Conventional and Fan Ovens

  • Conventional ovens rely on one or two heating elements to warm the chamber.
  • Fan ovens have a fan that circulates warm air, reducing cooking time and temperature and keeping the oven at a more even temperature throughout.
    • Fan ovens are considered the "professional" level, but you will still get good results with a less expensive conventional oven, as long as you are familiar with the way it works.
    • The fan takes up space within the oven. If two ovens are externally identical, the fan oven will have a smaller internal capacity compared to the conventional oven.
    • There are also fan-assisted ovens, which may be just as good as true fan ovens.

Singles and Doubles

Oven Layouts

Single Oven 

  • Good for smaller houses and apartments.
  • If you have a bad back, consider getting a single oven mounted at waist height.
  • If you want a little more space but not a whole second oven, consider an extra-wide oven (if you have the room).
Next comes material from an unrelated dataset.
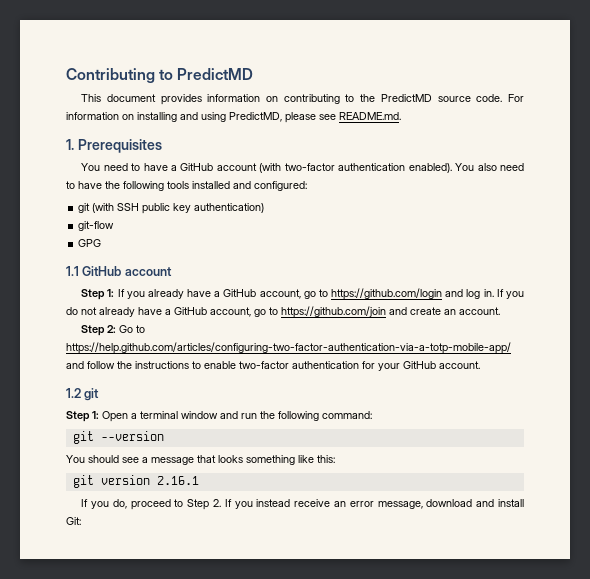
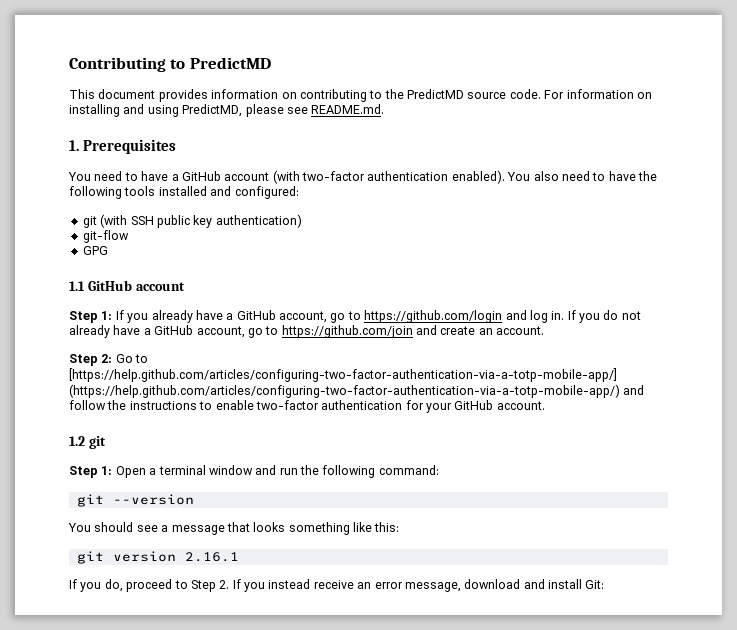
- Step 2: Go to https://help.github.com/articles/configuring-two-factor-authentication-via-a-totp-mobile-app/ and follow the instructions to enable two-factor authentication for your GitHub account.
+ Step 2: Go to [https://help.github.com/articles/configuring-two-factor-authentication-via-a-totp-mobile-app/] (https://help.github.com/articles/configuring-two-factor-authentication-via-a-totp-mobile-app/) and follow the instructions to enable two-factor authentication for your GitHub account.

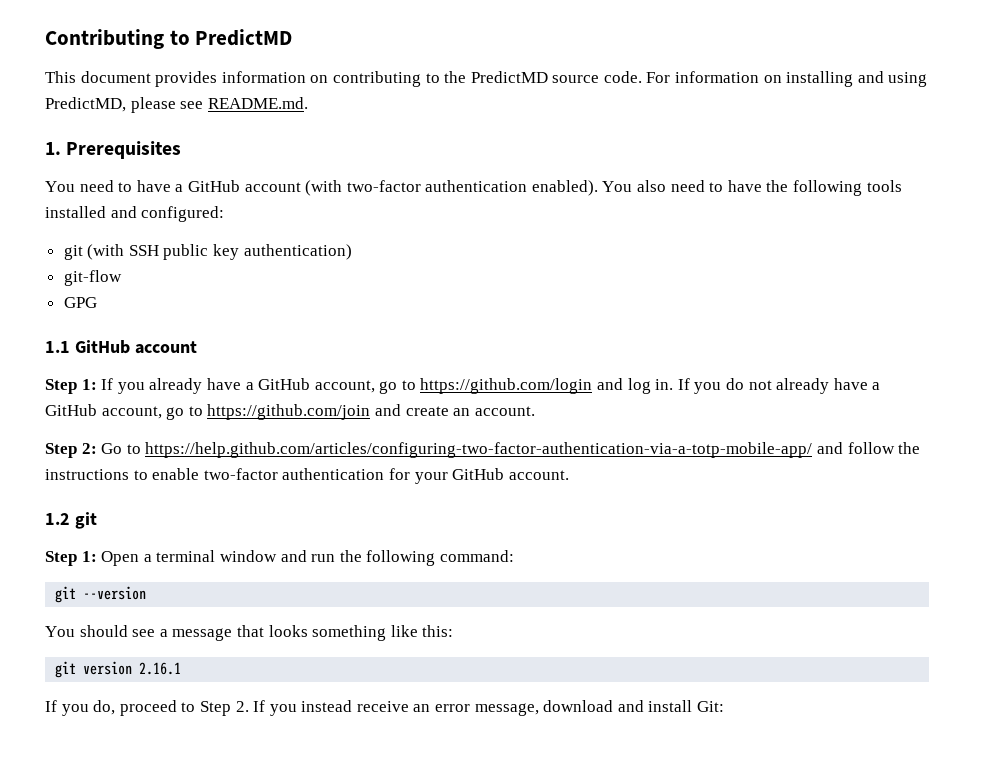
- Step 2: Go to [https://help.github.com/articles/configuring-two-factor-authentication-via-a-totp-mobile-app/] (https://help.github.com/articles/configuring-two-factor-authentication-via-a-totp-mobile-app/) and follow the instructions to enable two-factor authentication for your GitHub account.
+ Step 2: Go to https://help.github.com/articles/configuring-two-factor-authentication-via-a-totp-mobile-app/ and follow the instructions to enable two-factor authentication for your GitHub account.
It can accommodate a lot of food.
  • Prices start around £300.

Double Oven 

  • More than half the ovens installed in new buildings are double ovens.
  • Gives you the most versatility -- cook at two different temperatures at once.
  • Great for large families and people who entertain a lot.
  • Two standard ovens will give you more space and versatility than a single extra-wide oven.
  • Prices start around £400.

Single Plus Secondary 

  • Gives you some of the versatility of a double oven, but doesn't take up as much space.
  • However, the secondary oven usually only has a few settings and features and is not a true full-function oven.
  • Usally cost about the same as a double oven, around £400 and up.

Width

  • Oven widths can vary from 50 cm to 120 cm.
  • Greater width means greater capacity -- generally, it is best to buy the biggest oven you have space and money for, because you never know when you will want to cook something larger than usual. (A Christmas turkey, for example.)
  • If you are remodelling your kitchen or building a house, you will probably have more options available than if you are just replacing an old oven.
  • Remember that fan ovens have less internal capacity than a conventional oven of a similar width.

Racks

  • A greater number of racks, plus multiple positions for said racks, will give you greater flexibility while cooking.
  • Look for sturdy racks that will not sag when you put a heavy baking pan with a roast on them.
  • Make sure the racks have safety stops that prevent them from being pulled out too far.
  • Ovens that can hold three racks at a time may be especially good if you do a lot of baking, particularly biscuits.

Features

  • Self-cleaning: practically a standard, almost all modern ovens will have this feature.
  • Timers: digital or analog are both available.
  • Multi-loop baking element: distributes heat more evenly for better baking.
  • Multiple settings: bake, broil, grill, roast, etc.
    • Don't get suckered into buying an oven that does more than you need it to do.
    • Think about your cooking; will you ever use all of those settings?
    • However, high/low broil settings are extremely useful.
  • Oven light: food cooks better when you don't open the door to check on it, so you need a light to see it!
  • Similarly, a large, easy to see through window is a necessity if you're serious about your baked goods.
    • Look for black mesh -- white mesh is difficult to see through.
  • Child safety lock: standard on any self-cleaning oven.